“On the fifteenth of February,” said Miss Younger, “the sub-committee reported out the Suffrage Amendment. We are told that there is a gentleman’s agreement to the effect that when a sub-committee reports, no action shall be taken that day but the matter shall lie over for a week. Four of our supporters were absent on the day of the report and the opposition sent the Amendment back to sub-committee. There were nine votes cast in favor of sending it back, and seven against. We feel that it was you who cast the deciding vote, for if you had voted with supporters of Suffrage, the vote would have been a tie, and the Amendment would not now be in sub-committee.

“You told me that you were in favor of having this matter remain in committee until December, because you felt it would be embarrassing to some men who would run for office next fall. As a trades-unionist, as well as a woman voter, I feel that the eight million working women of this country are entitled to as much consideration as are a few politicians.”
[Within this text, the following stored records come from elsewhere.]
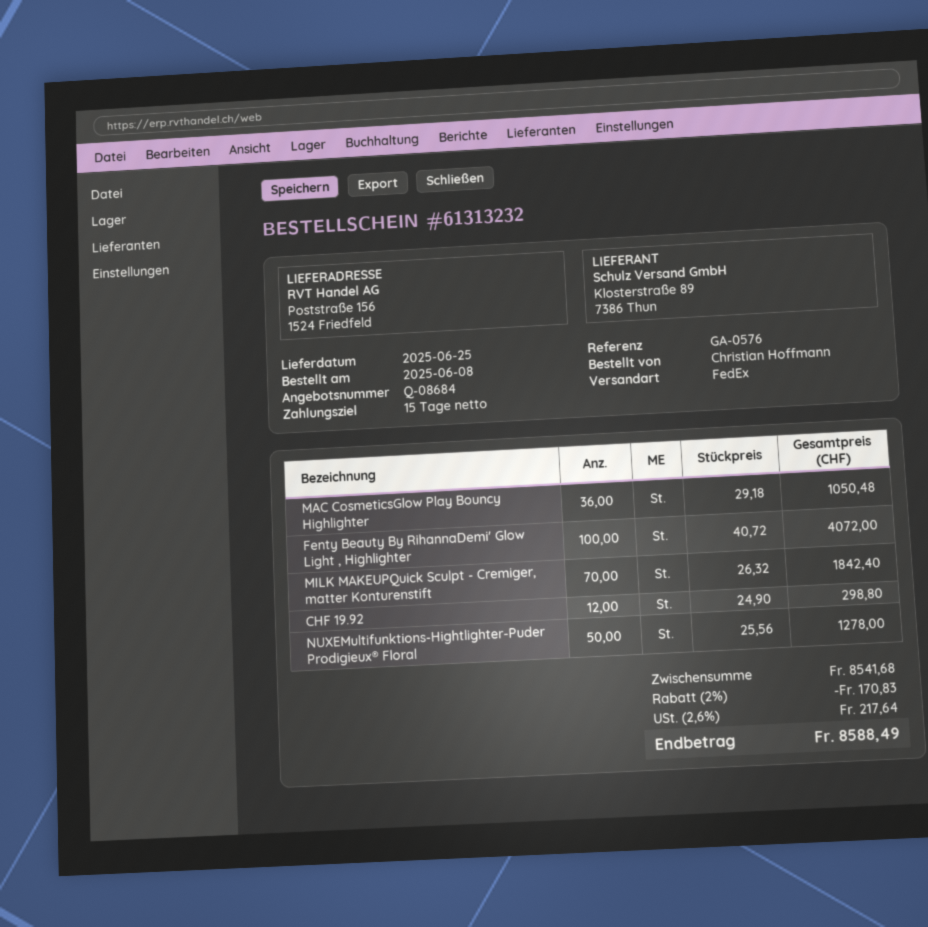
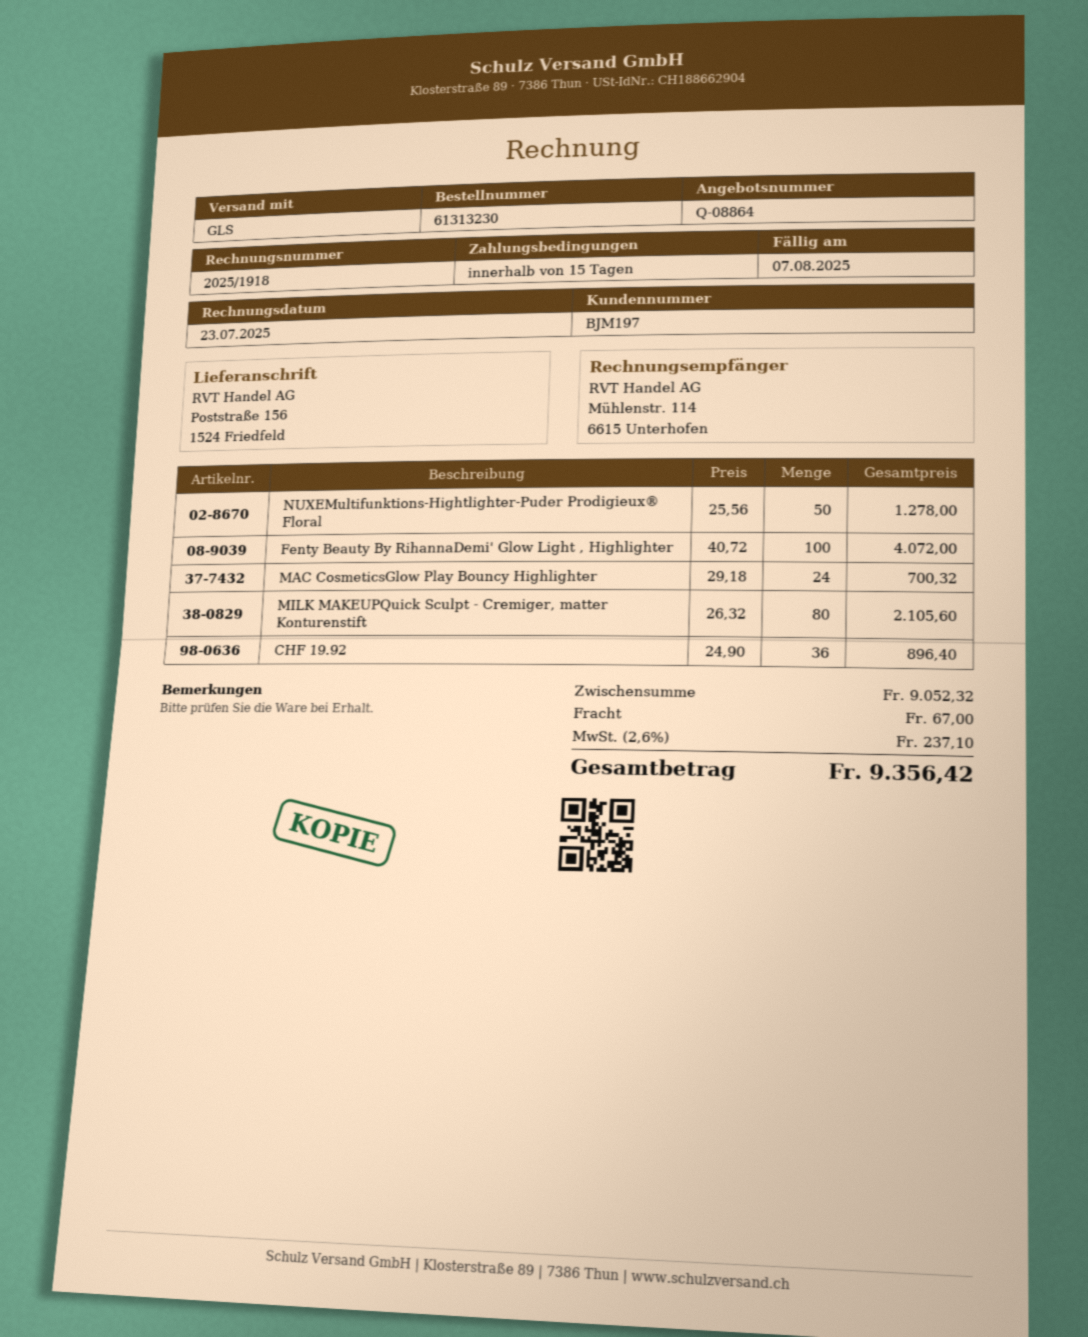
quote number: Q-08684 -> Q-08864
order number: 61313232 -> 61313230
shipping method: FedEx -> GLS
MAC CosmeticsGlow Play Bouncy Highlighter: 36 x 29.18 = 1050.48 -> 24 x 29.18 = 700.32
MILK MAKEUPQuick Sculpt - Cremiger, matter Konturenstift: 70 x 26.32 = 1842.40 -> 80 x 26.32 = 2105.60
CHF 19.92: 12 x 24.90 = 298.80 -> 36 x 24.90 = 896.40
subtotal: 8541.68 -> 9052.32
discount: 2% = 170.83 -> none
shipping: none -> 67.00
tax: 2.6% = 217.64 -> 2.6% = 237.10
total: 8588.49 -> 9356.42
Miss Younger then introduced Mrs. Lowell Mellett, of Seattle, Washington; Mrs. William Kent, of California; Mrs. Gilson Gardner, Mrs. Charles Edward Russell, of Illinois; Anne Martin, of Nevada; each of whom made an appeal to Mr. Williams to give his support to a report from the Judiciary Committee during the present session.

Miss Martin said:

You are in what seems to us a very undesirable position. You are a Representative from a Suffrage State, from a State where women have the right to vote for President. You are a professed Suffragist, yet you are the only member of that committee who is a Suffragist and who is in the position of having voted with the professed anti-Suffragists against a hearing.... We urge you to do everything in your power to reconsider the smothering of this resolution, and bring up the question in committee again as soon as possible, to report it to the House and then to leave to the Rules Committee the question of what time it shall have for discussion in this session. We urge this most earnestly.

Mr. Williams replied:

I am pleased to hear from you ladies and to know fully your side of this case.

If I remember correctly the conversation you refer to in which I spoke of some embarrassment—not to myself, but to some of my colleagues—I think I stated the condition of the calendar and the business of this session. I have not double-crossed anybody. I have not taken any sudden change of front. I have told every representative of the Suffrage organization who has visited me that I do not favor a report at this first session of the Sixty-fourth Congress. I gave, as my primary reason, the crowded condition of the business of this Congress. I incidentally—sometimes in a good-natured way, as I remember—stated that it did not embarrass me to vote on the question because I was already on record, but it might embarrass some of my colleagues. My real views have been that Congress has duties in this, a campaign year, when all members hope to leave at a reasonable time within which to make their campaign; that this session is not a good time to take upon ourselves the consideration of any unimportant question that can be disposed of just as well at the next session.

With a campaign approaching and two national conventions in June, I do not believe it wise for your cause to crowd this matter on now. I do not believe that it would get that consideration that you will get after the election and after these necessary matters—matters of importance and urgent necessity—are disposed of.

I am opposed to smothering anything in committee. I do not propose to smother this in committee. I intend, when I think it is the proper time, to vote the Susan B. Anthony Amendment out and vote for it in the House. Now that is my intention. I have not said that I would not do so at this session. I think the strongest that I have put it is that I would not do so unless the work of the session is cleared away so that we can get to it.